HAY DEMASIADOS AUSENTES AQUÍ, MADRE

Por Ana Cecilia García Balestena

Aún recuerdo la sensación con la que amanecí aquel día.

Nada iba a ser igual a partir de entonces.

Sentía la certeza de que mi infancia se había acabado, en silencio, sin haber jugado el tiempo necesario, e intentando asimilar cosas demasiado grandes para mi corta vida.

Tragué saliva y construí un muro para que mis lágrimas no salieran; no cabían en aquel escenario, no era el momento, no había lugar para ser niña, ya no…

  • Encárgate de esas maletas que yo voy a ver dónde meto las otras.
  • No te preocupes, acabo de llamar a dos taxis para que nos lleven el resto, ocúpate de los niños y deja que el resto nos encarguemos de lo demás.

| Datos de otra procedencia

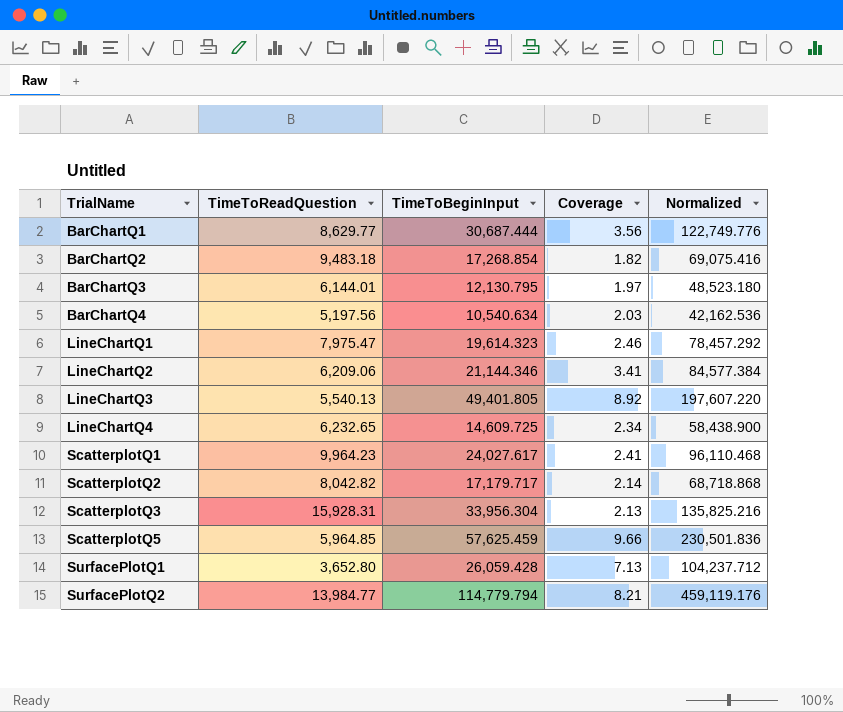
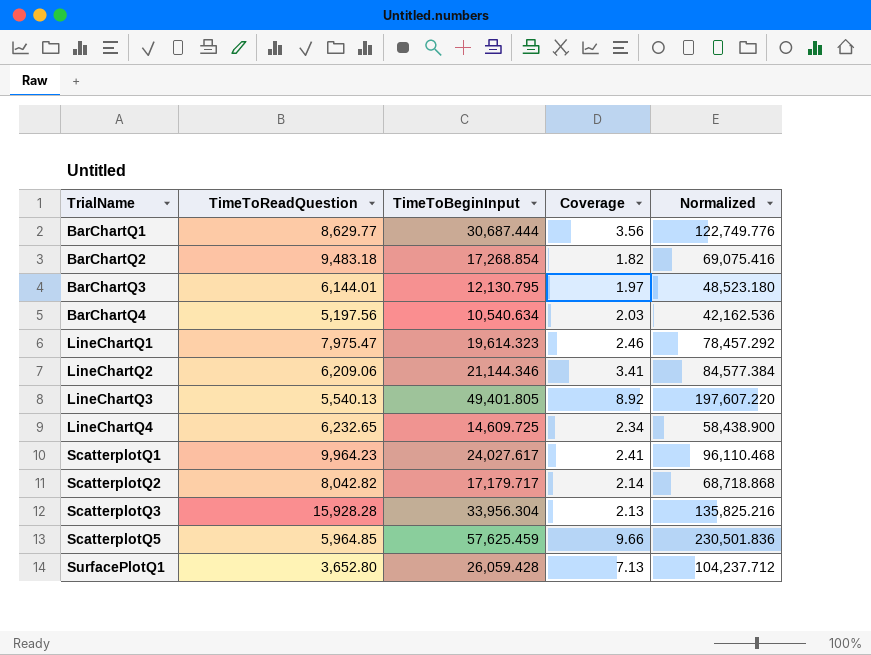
row SurfacePlotQ2: 13,984.77 | 114,779.794 | 8.21 | 459,119.176 -> none
ScatterplotQ3 | TimeToReadQuestion: 15,928.31 -> 15,928.28

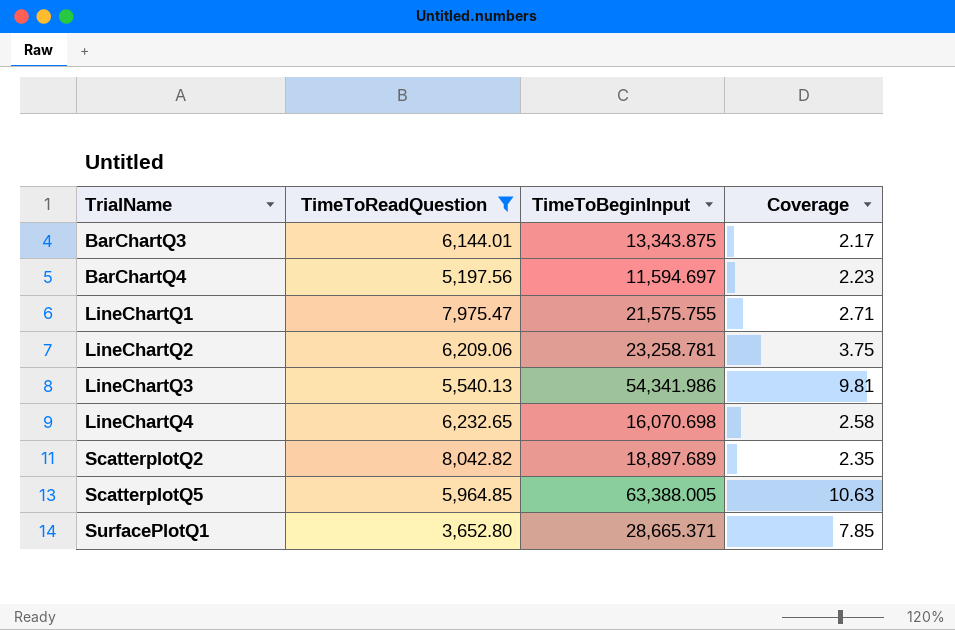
filter: none -> TimeToReadQuestion <= 8,042.82
column Normalized | formula: [TimeToBeginInput] * 4 -> none
BarChartQ3 | TimeToBeginInput: 12,130.795 -> 13,343.875
BarChartQ3 | Coverage: 1.97 -> 2.17
BarChartQ4 | TimeToBeginInput: 10,540.634 -> 11,594.697
BarChartQ4 | Coverage: 2.03 -> 2.23
LineChartQ1 | TimeToBeginInput: 19,614.323 -> 21,575.755
LineChartQ1 | Coverage: 2.46 -> 2.71
LineChartQ2 | TimeToBeginInput: 21,144.346 -> 23,258.781
LineChartQ2 | Coverage: 3.41 -> 3.75
LineChartQ3 | TimeToBeginInput: 49,401.805 -> 54,341.986
LineChartQ3 | Coverage: 8.92 -> 9.81
LineChartQ4 | TimeToBeginInput: 14,609.725 -> 16,070.698
LineChartQ4 | Coverage: 2.34 -> 2.58
ScatterplotQ2 | TimeToBeginInput: 17,179.717 -> 18,897.689
ScatterplotQ2 | Coverage: 2.14 -> 2.35
ScatterplotQ5 | TimeToBeginInput: 57,625.459 -> 63,388.005
ScatterplotQ5 | Coverage: 9.66 -> 10.63
SurfacePlotQ1 | TimeToBeginInput: 26,059.428 -> 28,665.371
SurfacePlotQ1 | Coverage: 7.13 -> 7.85

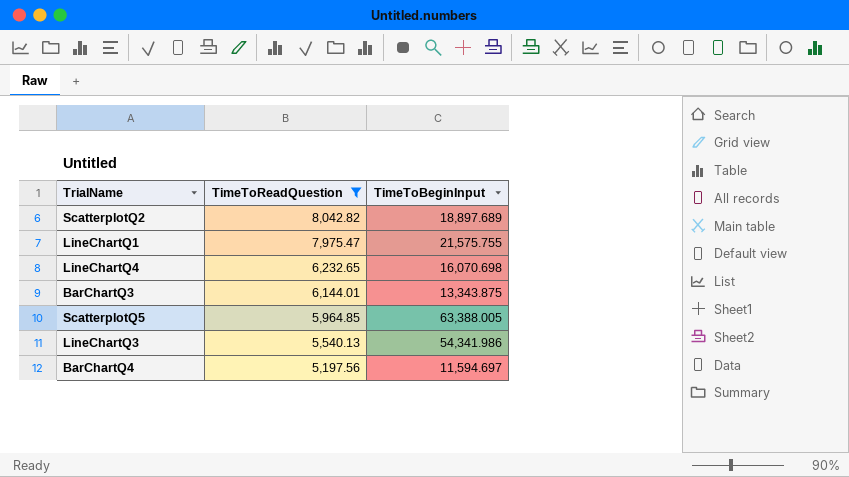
row order: TrialName ascending -> TimeToReadQuestion descending
column Coverage | formula: [TimeToBeginInput] / [TimeToReadQuestion] -> none
row LineChartQ2: 6,209.06 | 23,258.781 | 3.75 -> none
row SurfacePlotQ1: 3,652.80 | 28,665.371 | 7.85 -> none

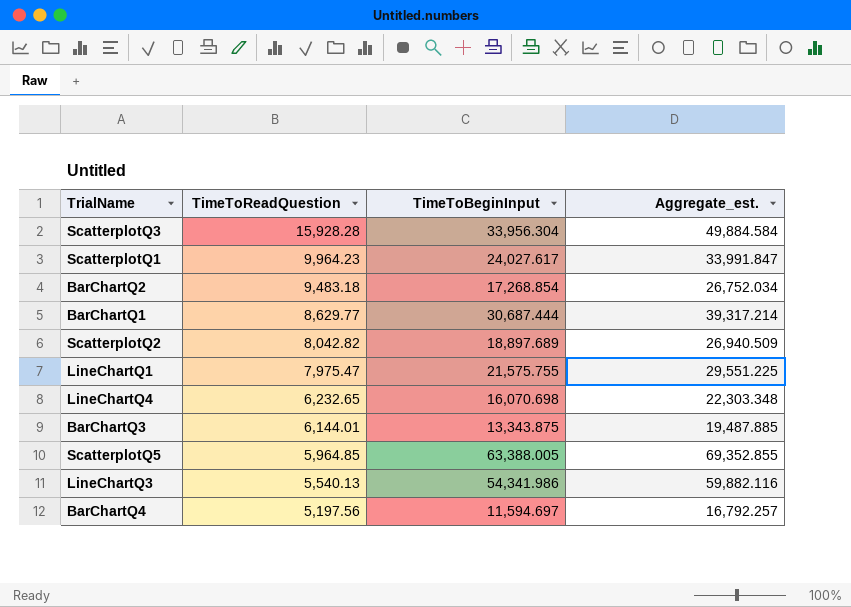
filter: TimeToReadQuestion <= 8,042.82 -> none
column Aggregate_est. | formula: none -> [TimeToReadQuestion] + [TimeToBeginInput]

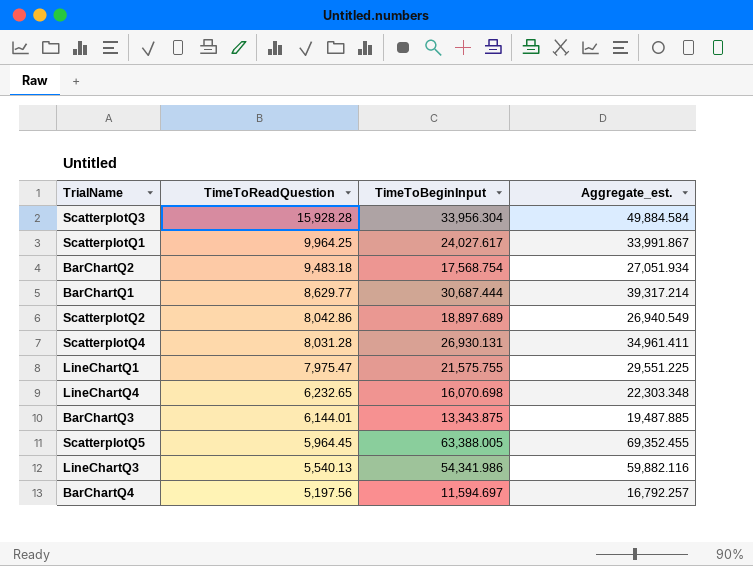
ScatterplotQ1 | TimeToReadQuestion: 9,964.23 -> 9,964.25
ScatterplotQ1 | Aggregate_est.: 33,991.847 -> 33,991.867
BarChartQ2 | TimeToBeginInput: 17,268.854 -> 17,568.754
BarChartQ2 | Aggregate_est.: 26,752.034 -> 27,051.934
ScatterplotQ2 | TimeToReadQuestion: 8,042.82 -> 8,042.86
ScatterplotQ2 | Aggregate_est.: 26,940.509 -> 26,940.549
row ScatterplotQ4: none -> 8,031.28 | 26,930.131 | 34,961.411
ScatterplotQ5 | TimeToReadQuestion: 5,964.85 -> 5,964.45
ScatterplotQ5 | Aggregate_est.: 69,352.855 -> 69,352.455

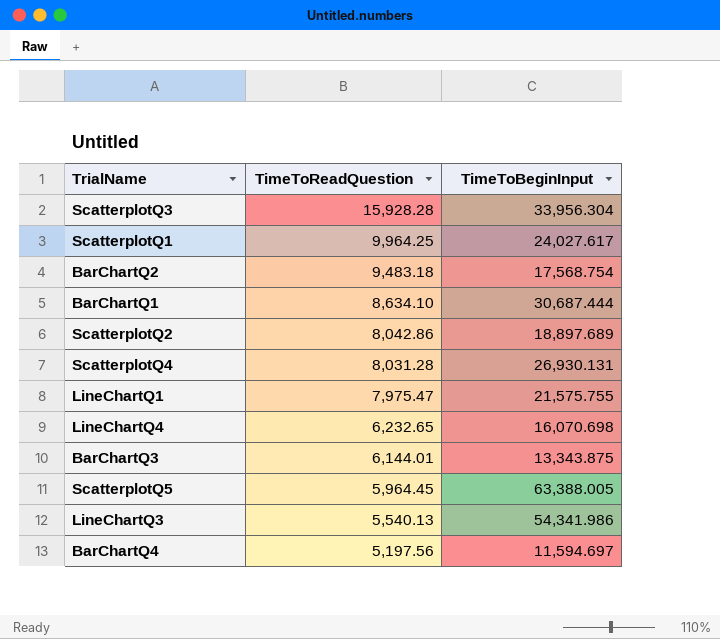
column Aggregate_est. | formula: [TimeToReadQuestion] + [TimeToBeginInput] -> none
BarChartQ1 | TimeToReadQuestion: 8,629.77 -> 8,634.10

Aquello era un amasijo de nervios, tristeza y de miedo, mucho miedo.

Habían pasado ya demasiadas cosas a nuestro alrededor y sólo quedaba esa opción, no lo habíamos elegido, nadie nos había preguntado lo que deseábamos hacer, sencillamente porque no cabía pregunta alguna. Nuestro futuro estaba decidido, o, mejor dicho; se había decidido nuestro presente, el futuro se nos habían robado y ahora tocaba reinventarlo.

  • Creo que mejor iré en el segundo taxi con el pequeño, está intranquilo y necesita estar conmigo, le llevaré sentado encima.

Asegúrate de que los otros se metan en los coches con sus abrigos, mi cuñada se encargará de revisar la casa cuando nos hayamos ido para cerciorarse  de que no olvidamos nada.

De camino al aeropuerto los nervios se apoderaron de todo mi cuerpo, sentía unas ganas terribles de orinar, pero allí seguía, callada, sin moverme apenas para que el Universo olvidara que allí estaba yo, aprendiendo a esconderme de todo. “es importante llamar lo menos posible la atención, es de vital importancia”, eso me repetía a mí misma desde ocho meses atrás, cuando el mundo se empezó a tambalear, cuando nos dejó prometiéndonos que lo entenderíamos cuando creciéramos, con la voz entrecortada y el sentimiento de orgullo pero salpicado de culpa descolgándose de sus ojos llorosos.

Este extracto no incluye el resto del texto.